Below are two classic salad recipes:

Greek Salad

Ingredients:
50g black Kalamata olives, pitted
3 large tomatoes, diced
1 cucumber, peeled and diced
1 red pepper, de-seeded and diced
1/2 red onion, finely sliced
100ml extra virgin olive oil
150g Feta cheese, diced
1 small cos lettuce, cubed
2 tbsp dried oregano
50ml red wine vinegar
salt and freshly-ground black pepper to taste

Method:

Add all the salad vegetables together and mix then add the oregano, olive oil, red wine vinegar and season with salt and black pepper. Toss to mix and serve immediately.

Algerian Cooked Carrot Salad

Ingredients:
450g small carrots
3 garlic cloves, roughly chopped
1 pinch salt
1 pinch sugar
1/2 tsp cayenne pepper
1/2 tsp cumin
juice of 1 lemon
handful of chopped parsley

Method:

Scrape the carrots then quarter lengthways. Add to a pan, cover with water and add the garlic, salt and sugar.
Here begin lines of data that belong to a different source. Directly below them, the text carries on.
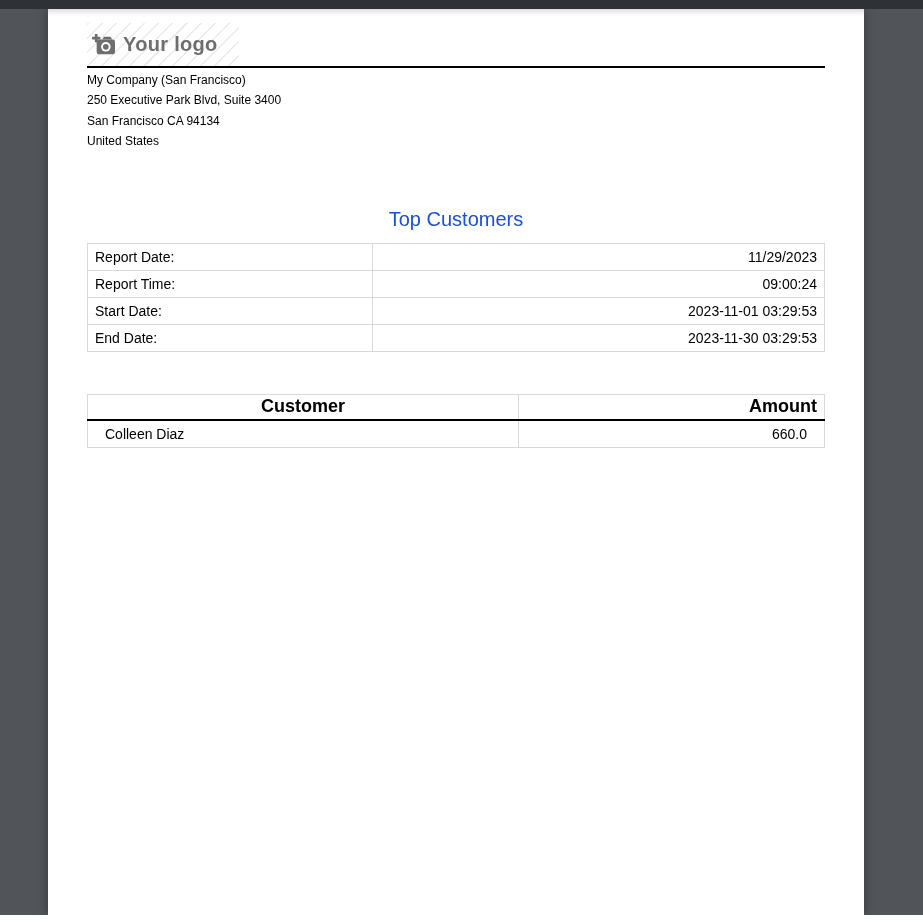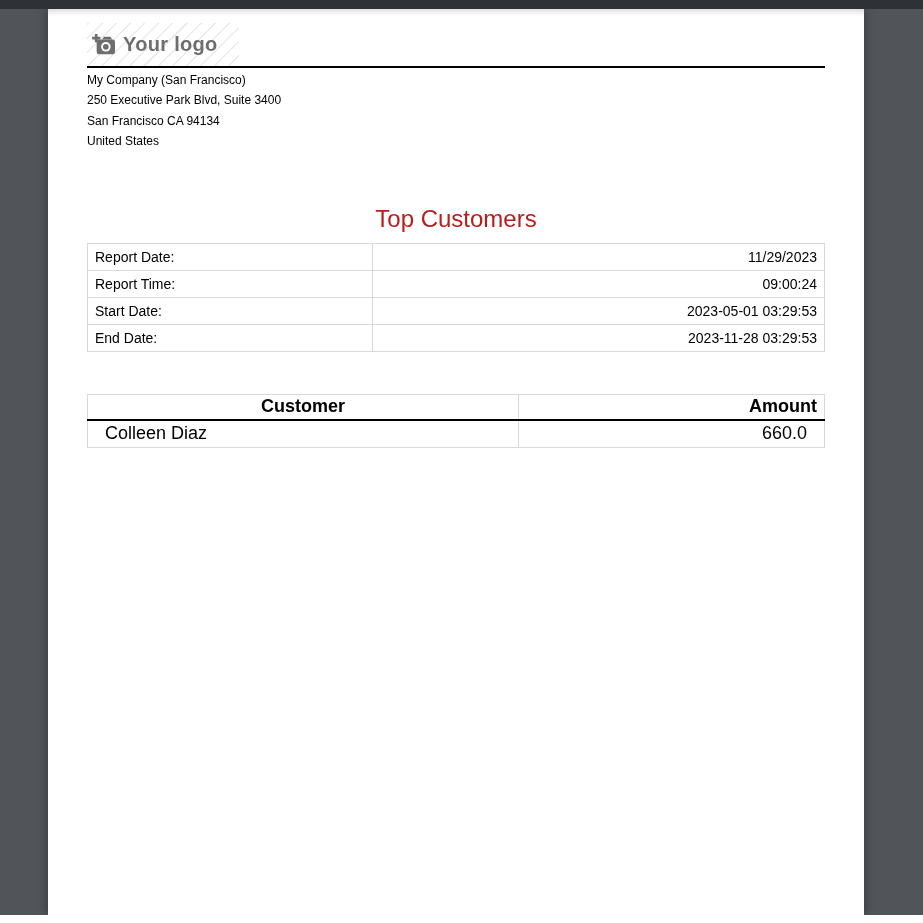"Top Customers" .report-title { color: #b91c1c -> #1d4ed8; font-size: 24px -> 20px }
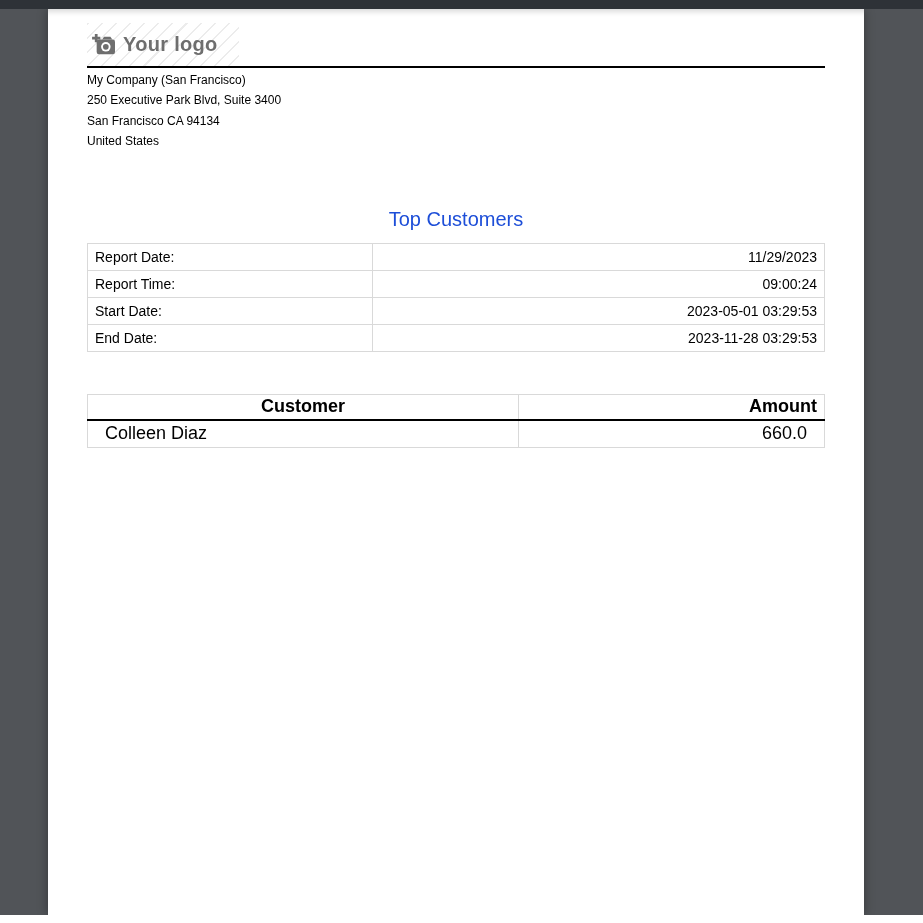"2023-05-01 03:29:53" td.meta-value { text: 2023-05-01 -> 2023-11-01 }
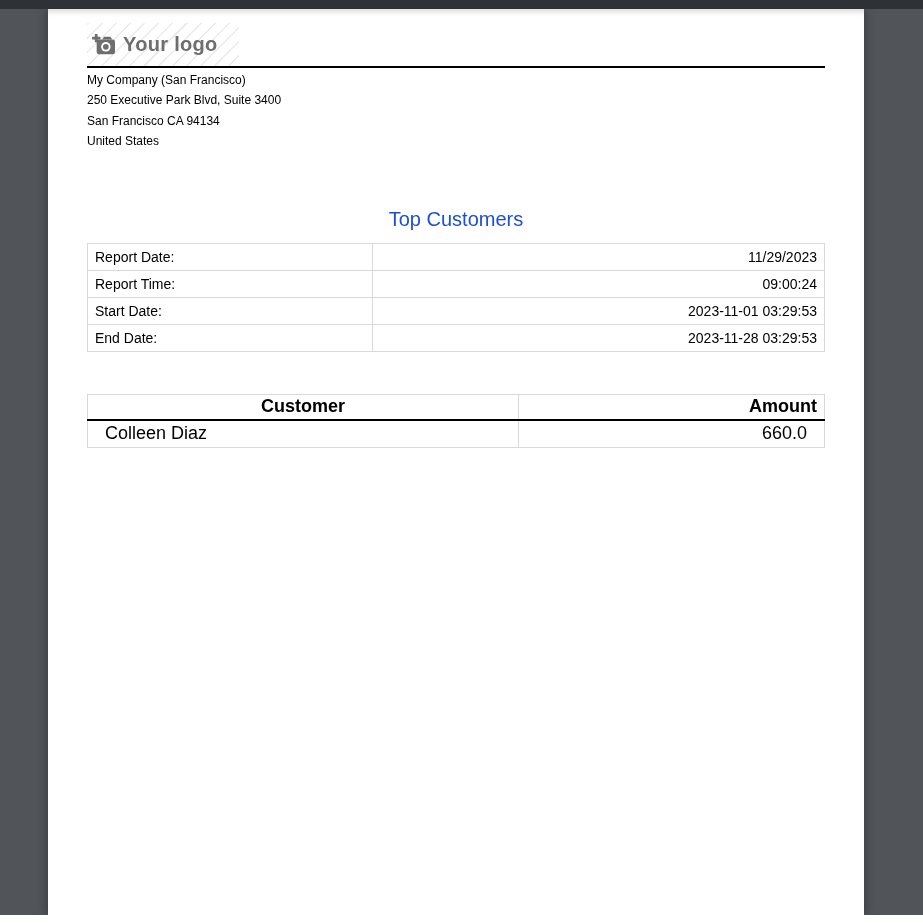"2023-11-28 03:29:53" td.meta-value { text: 2023-11-28 -> 2023-11-30 }
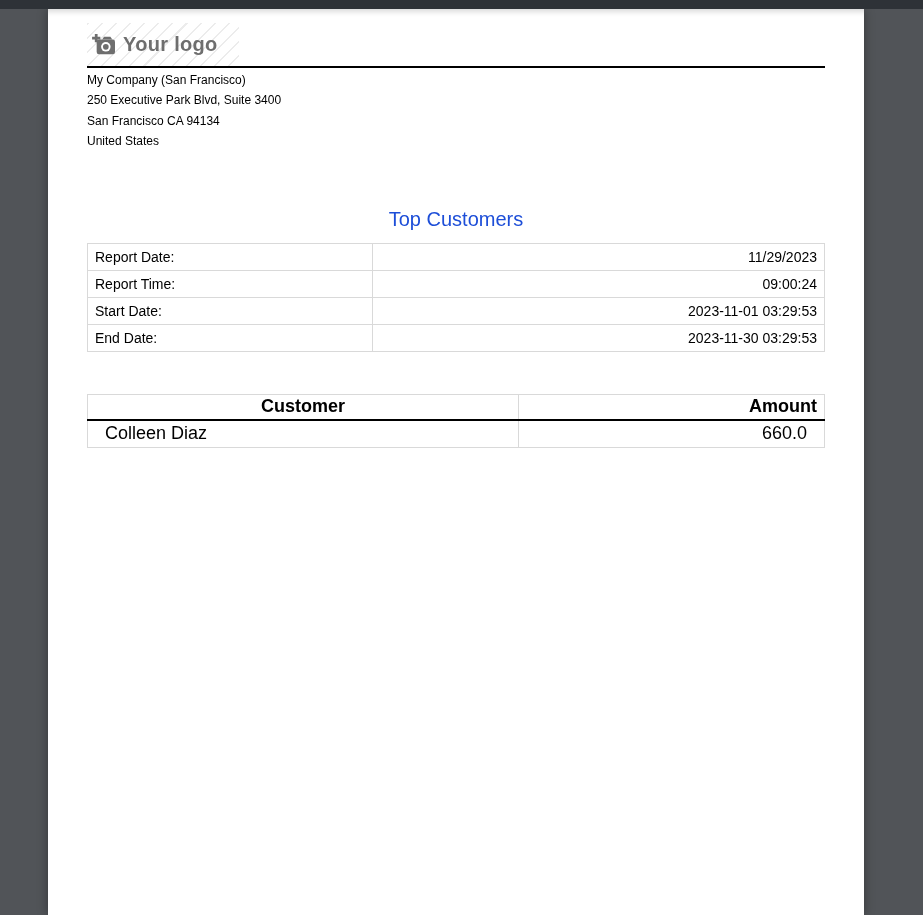"Colleen Diaz" .customers-table td { font-size: 18px -> 14px }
Bring to a boil and cook for 15 minutes. Drain, refresh under cold running water then chill in the fridge (or in a bowl of iced water).

Just before serving toss the carrot pieces in the lemon juice and sprinkle with a little salt, the cayenne pepper and the cumin. Plate out and sprinkle the chopped parsley over the top. Serve immediately.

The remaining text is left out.